Data listing –

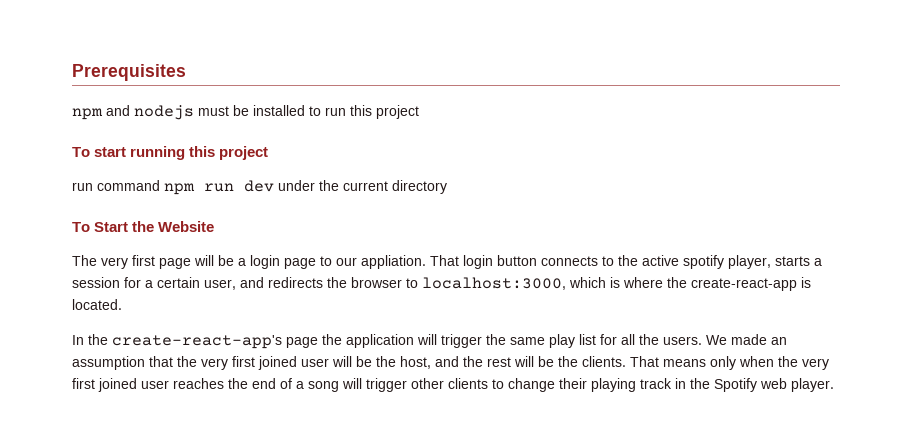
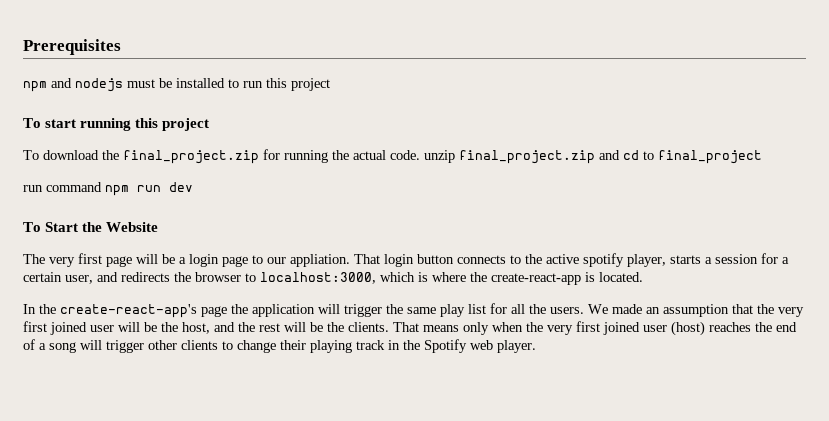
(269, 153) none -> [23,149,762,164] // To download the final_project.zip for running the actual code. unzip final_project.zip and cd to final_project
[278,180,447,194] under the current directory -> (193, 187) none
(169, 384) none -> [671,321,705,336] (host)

* * *

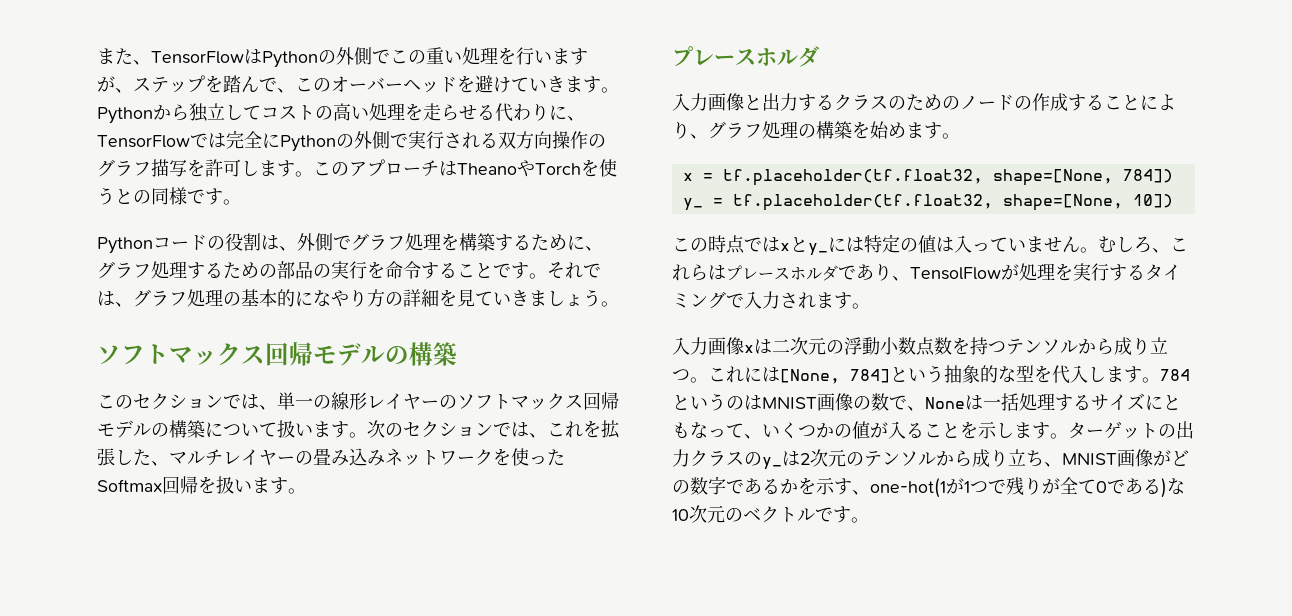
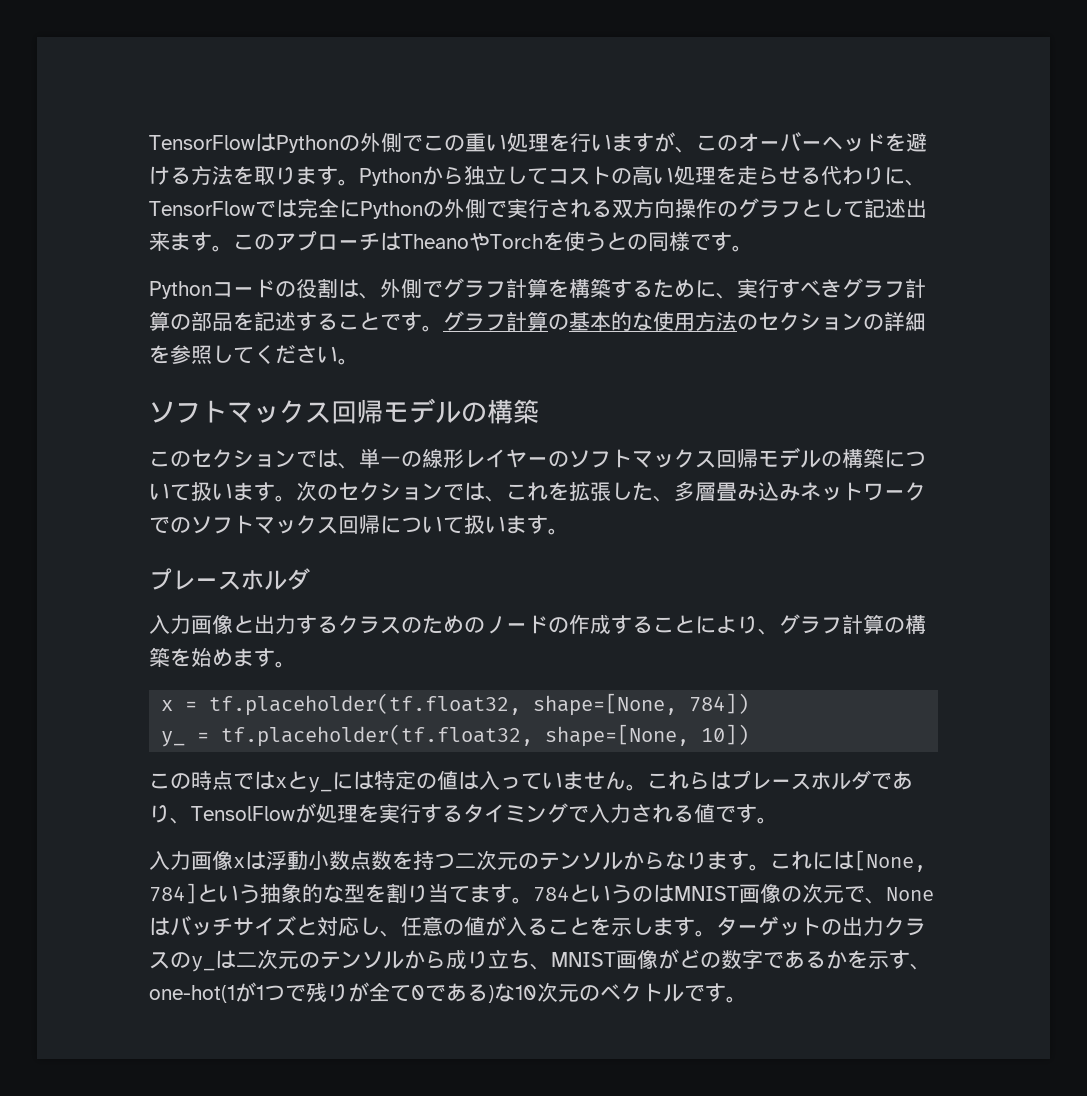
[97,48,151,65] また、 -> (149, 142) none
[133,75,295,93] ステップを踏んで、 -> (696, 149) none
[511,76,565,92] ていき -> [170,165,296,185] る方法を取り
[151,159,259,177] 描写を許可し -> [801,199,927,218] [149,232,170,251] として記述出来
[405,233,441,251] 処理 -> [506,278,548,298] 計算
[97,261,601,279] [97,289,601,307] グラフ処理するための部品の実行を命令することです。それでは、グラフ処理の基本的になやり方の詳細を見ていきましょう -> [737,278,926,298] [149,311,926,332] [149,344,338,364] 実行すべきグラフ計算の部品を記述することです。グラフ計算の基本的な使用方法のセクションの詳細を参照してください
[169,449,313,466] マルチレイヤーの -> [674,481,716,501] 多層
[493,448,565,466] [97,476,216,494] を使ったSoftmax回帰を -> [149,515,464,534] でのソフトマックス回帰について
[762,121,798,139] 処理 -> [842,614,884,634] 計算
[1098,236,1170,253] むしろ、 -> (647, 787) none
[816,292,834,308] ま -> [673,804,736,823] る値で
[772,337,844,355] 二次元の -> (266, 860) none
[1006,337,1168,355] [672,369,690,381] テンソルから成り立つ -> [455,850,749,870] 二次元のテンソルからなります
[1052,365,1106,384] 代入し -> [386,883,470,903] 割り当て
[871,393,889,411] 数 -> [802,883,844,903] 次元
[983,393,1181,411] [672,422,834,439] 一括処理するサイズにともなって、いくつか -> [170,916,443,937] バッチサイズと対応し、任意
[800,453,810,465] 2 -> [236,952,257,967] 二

...

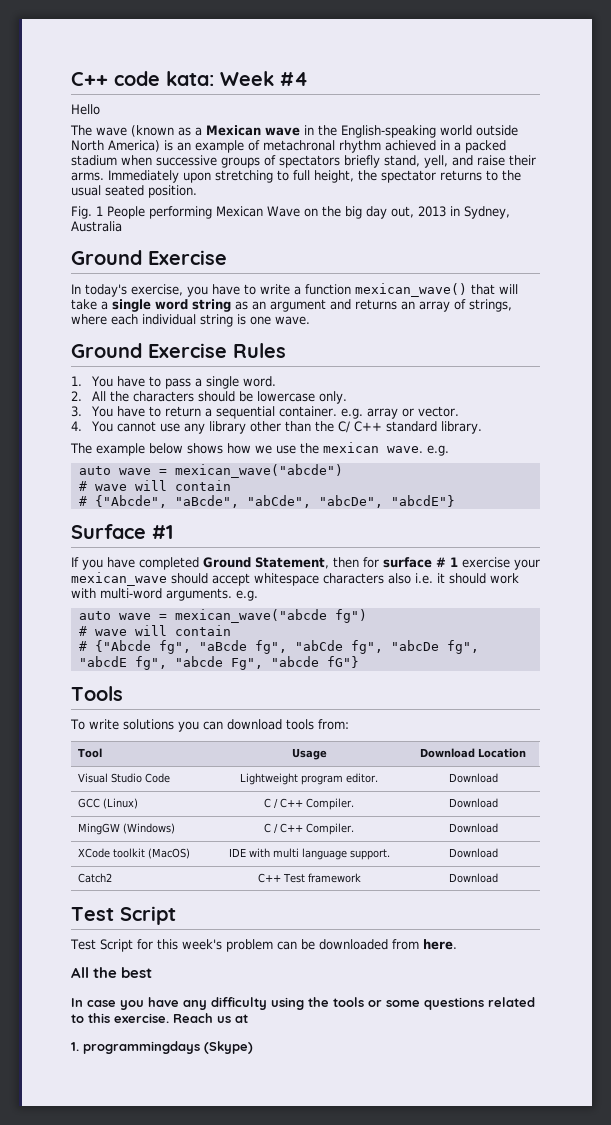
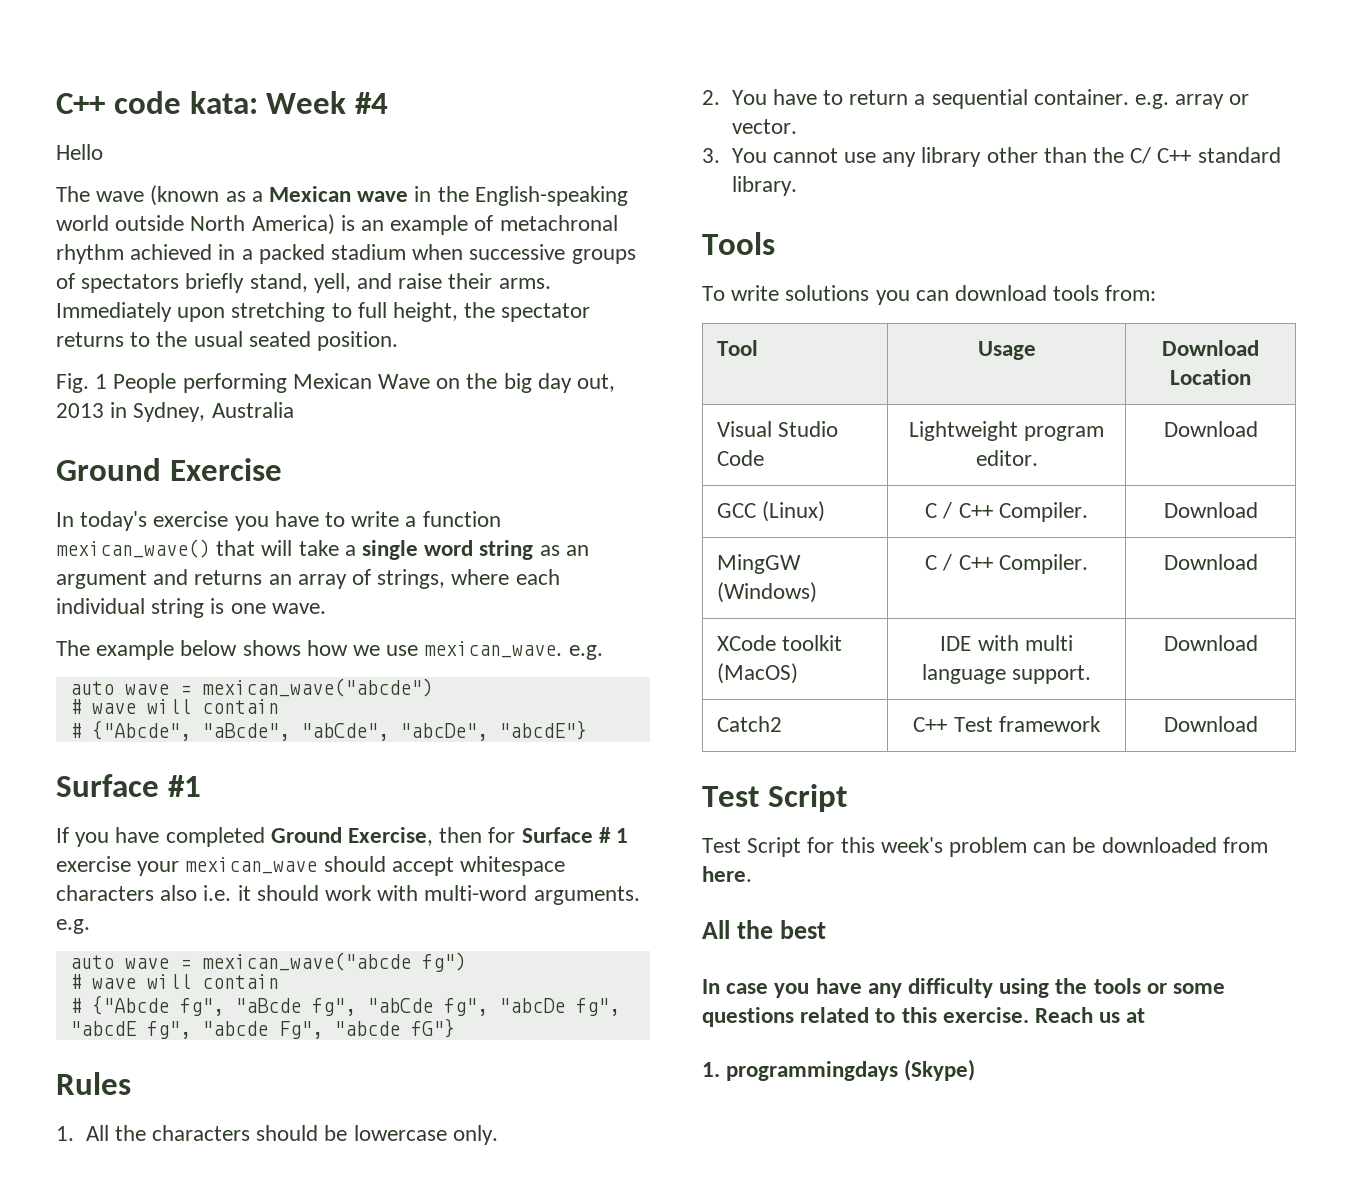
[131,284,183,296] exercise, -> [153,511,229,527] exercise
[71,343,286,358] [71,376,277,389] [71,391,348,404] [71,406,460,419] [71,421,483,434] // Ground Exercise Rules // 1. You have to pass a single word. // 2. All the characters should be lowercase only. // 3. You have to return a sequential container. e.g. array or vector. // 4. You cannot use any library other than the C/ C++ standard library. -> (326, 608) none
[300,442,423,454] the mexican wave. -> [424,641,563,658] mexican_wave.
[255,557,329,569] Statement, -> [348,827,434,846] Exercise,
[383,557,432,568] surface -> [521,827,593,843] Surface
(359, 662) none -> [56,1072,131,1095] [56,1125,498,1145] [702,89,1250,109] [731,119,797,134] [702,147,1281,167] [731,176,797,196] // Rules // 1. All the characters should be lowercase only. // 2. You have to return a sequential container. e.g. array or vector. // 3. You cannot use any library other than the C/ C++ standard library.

Exercise – Lines wanted from the listing above: the line with "[772,337,844,355] 二次元の -> (266, 860) none" up to and including the line with "[983,393,1181,411] [672,422,834,439] 一括処理するサイズにともなって、いくつか". Please write them out exactly, adding nothing else.

Response area –
[772,337,844,355] 二次元の -> (266, 860) none
[1006,337,1168,355] [672,369,690,381] テンソルから成り立つ -> [455,850,749,870] 二次元のテンソルからなります
[1052,365,1106,384] 代入し -> [386,883,470,903] 割り当て
[871,393,889,411] 数 -> [802,883,844,903] 次元
[983,393,1181,411] [672,422,834,439] 一括処理するサイズにともなって、いくつか -> [170,916,443,937] バッチサイズと対応し、任意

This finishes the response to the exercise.